Escolas do Século 21: Edifícios escolares devem se transformar?
Por Heloisa Herkenhoff
Desde a época em que era estudante universitária uma pergunta me acompanha: pode a arquitetura garantir melhor convivência entre as pessoas nos espaços criados pelos autores dos projetos? Desta pergunta decorre outro questionamento: em se tratando de edificações escolares, a arquitetura consegue modificar o comportamento e assegurar melhor interação entre os estudantes e dos alunos com os professores?
Com a experiência em inúmeros projetos educacionais que tive a oportunidade de desenvolver no escritório Bloch Arquitetos Associados, acredito ter chegado hoje a uma resposta que, claro, não é universal.
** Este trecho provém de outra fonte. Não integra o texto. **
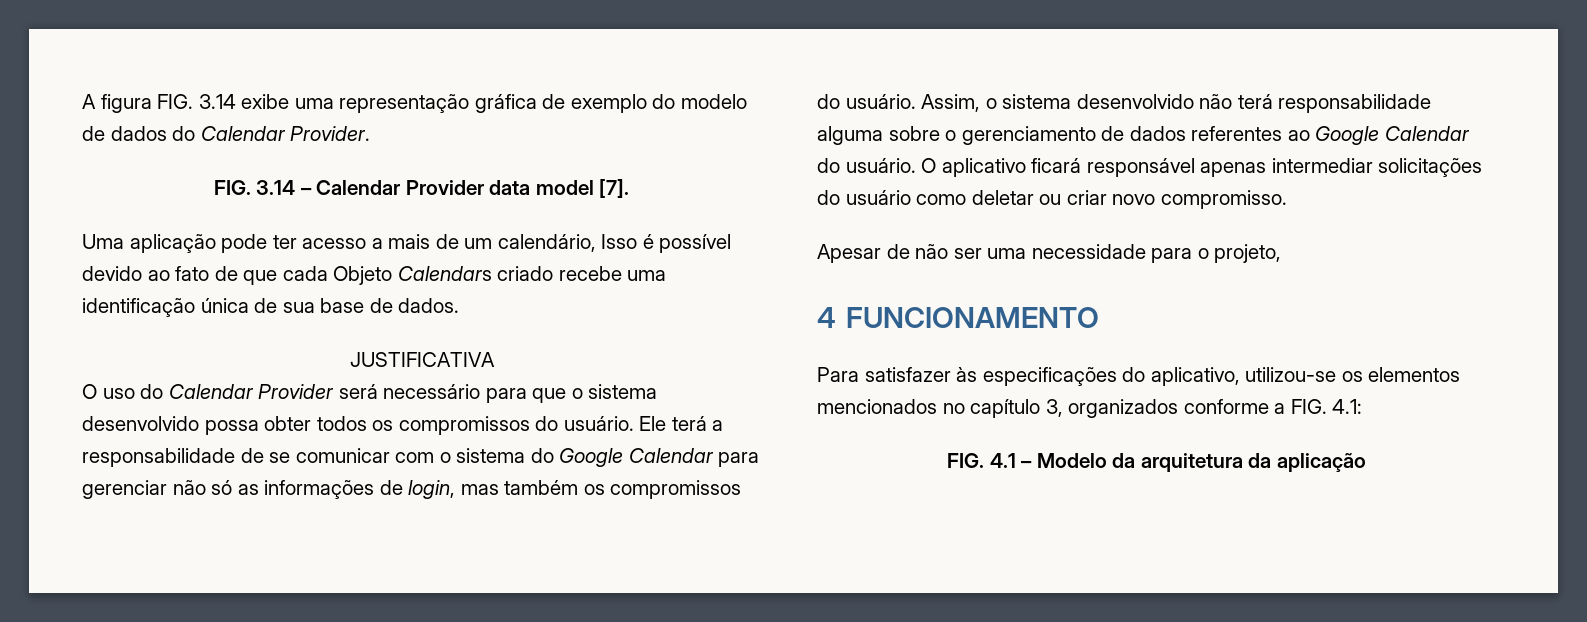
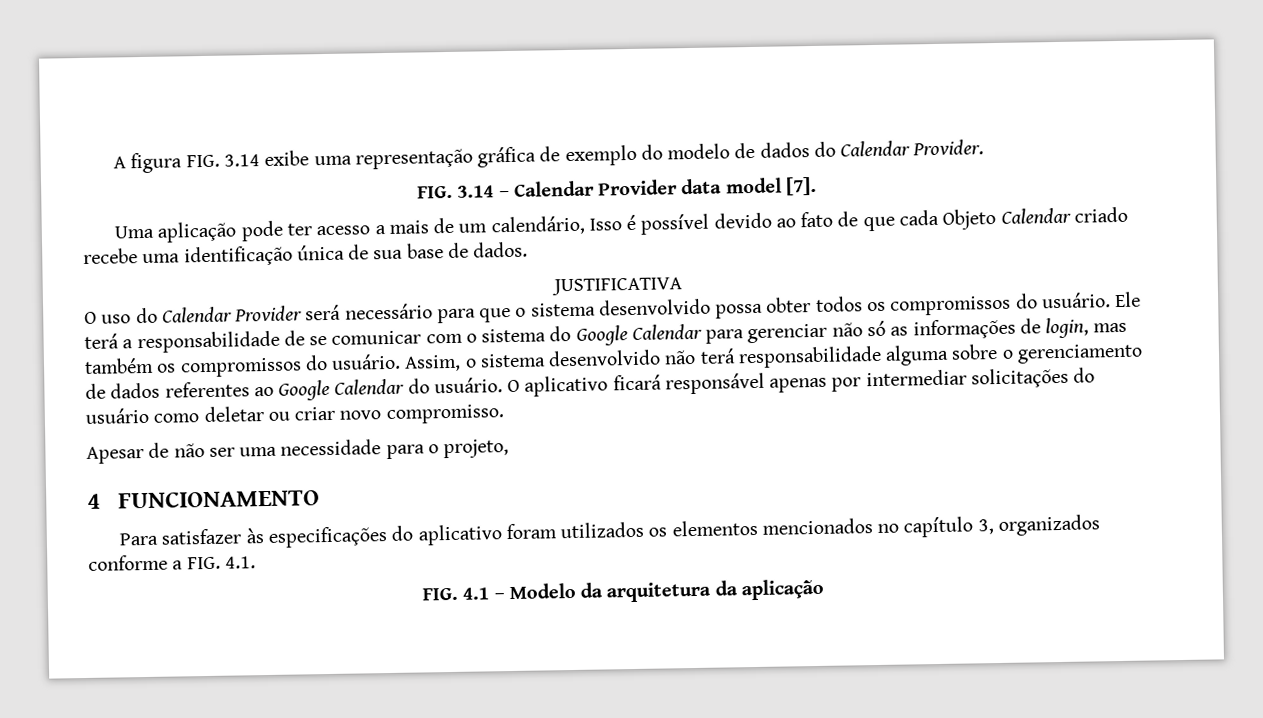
- Uma aplicação pode ter acesso a mais de um calendário, Isso é possível devido ao fato de que cada Objeto Calendars criado recebe uma identificação única de sua base de dados.
+ Uma aplicação pode ter acesso a mais de um calendário, Isso é possível devido ao fato de que cada Objeto Calendar criado recebe uma identificação única de sua base de dados.
- O aplicativo ficará responsável apenas intermediar solicitações do usuário como deletar ou criar novo compromisso.
+ O aplicativo ficará responsável apenas por intermediar solicitações do usuário como deletar ou criar novo compromisso.
- Para satisfazer às especificações do aplicativo, utilizou-se os elementos mencionados no capítulo 3, organizados conforme a FIG. 4.1:
+ Para satisfazer às especificações do aplicativo foram utilizados os elementos mencionados no capítulo 3, organizados conforme a FIG. 4.1.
As edificações construídas com base nesses projetos nos dão a certeza de que contribuímos para a convivência mais livre e dinâmica entre alunos e na melhor relação aluno/professor.
Ainda que pudesse citar vários, vou me restringir, a título de exemplo, à Escola Nossa Senhora das Graças, localizada no Itaim Bibi, bairro da zona sul de São Paulo (Gracinha, como a escola é carinhosamente tratada). Naquela edificação, os espaços de laboratórios são transparentes e intercambiáveis e os alunos podem ver e ser vistos por outras faixas etárias e acessar, seja por uma sala ou por outra, os armários de apoio, transparentes, sem que isso interfira ou comprometa o aprendizado. Ao contrário, o intensifica, conforme explica a neurociência.
Continuando no exemplo do Gracinha, o Ambiente de Arte é igualmente intercambiável, configurado com portas de correr e terraço externo descoberto que propiciam a oportunidade de integração única e do aprendizado interdisciplinar. Estas soluções, a medida que induzem à socialização, tendem a contribuir na construção do indivíduo, de acordo como ditam os especialistas.
Se, como acreditamos, as edificações escolares que projetamos nos dão a certeza de que propiciamos convivência mais livre e dinâmica, devemos também questionar se as escolas existentes hoje no Brasil estão preparadas para atender às novas demandas do ensino contemporâneo.
Novamente, a resposta é abrangente e múltipla, mas – também fundamentada em nossa experiência – de maneira geral, é possível afirmar que, mesmo com intervenções pontuais (dependendo dos recursos disponíveis), essas edificações podem, sim, se adequar a essas exigências.
Exemplificando: desde que não estruturais, paredes que delimitam as salas de aula, podem ser substituídas por portas de correr ou divisórias retráteis. Novas janelas (acústicas, de preferência) voltadas para o espaço externo, para um jardim ou mesmo para a cidade, ao contrário de trazer distração, podem significar a afirmação das crianças e jovens como cidadãos, atentos ao dia que passa, à luz que muda, ao inseto que voa. Enfim, tornarem-se cientes das potenciais e inúmeras descobertas à sua disposição.
Nesta mesma linha, por que uma sala de aula não poderia ser transformada em espaço de múltiplo uso, acolhendo a comunidade em atividades que permitam intercâmbio de ideias e convivência entre gerações?
Flexibilidade, integração de espaços internos e externos, relacionamento com a cidade e comunidade em edificações onde os conhecimentos são absorvidos de maneira fluida e natural podem ser um bom caminho para ajudar a formar cidadãos sensíveis e diferenciados.
Ressalto, no entanto, que sempre me deparo com uma questão fundamental: edifícios escolares bem planejados podem ser atemporais. Bons projetos de escolas incluem cuidados com a acústica, proteção contra o sol nos seus piores momentos, fluxos bem definidos, rampas adequadas ao trânsito universal de alunos, renovação do ar por meio de sheds (ver imagem da Escola SENAI – Centro de treinamento Ettore Zanini) ou de elementos vazados, dentre outros itens possíveis.
Essas e outras demandas só são solucionadas com arquitetura de qualidade. Escolas projetadas há anos por nosso escritório, com brises que evitam ofuscar os planos de trabalho ou com aberturas zenitais, cuidadosamente favoráveis a circulação de ar, continuam dialogando com os alunos. Transmitem o conceito que vale cuidar do meio ambiente com soluções simples na maioria das vezes.
É possível realizar mudanças práticas e eficientes nos ambientes de ensino. Vale muito, portanto, repensar e reformular os espaços de nossas escolas: os futuros cidadãos agradecerão.
Heloisa Herkenhoff é sócia sênior da Bloch Arquitetos, formada pela FAU-UFES (1985). Foi presidente do Instituto de Arquitetos do Brasil, departamento do Espírito Santo. Especializou-se com cursos e oficinas em projetos na área educacional.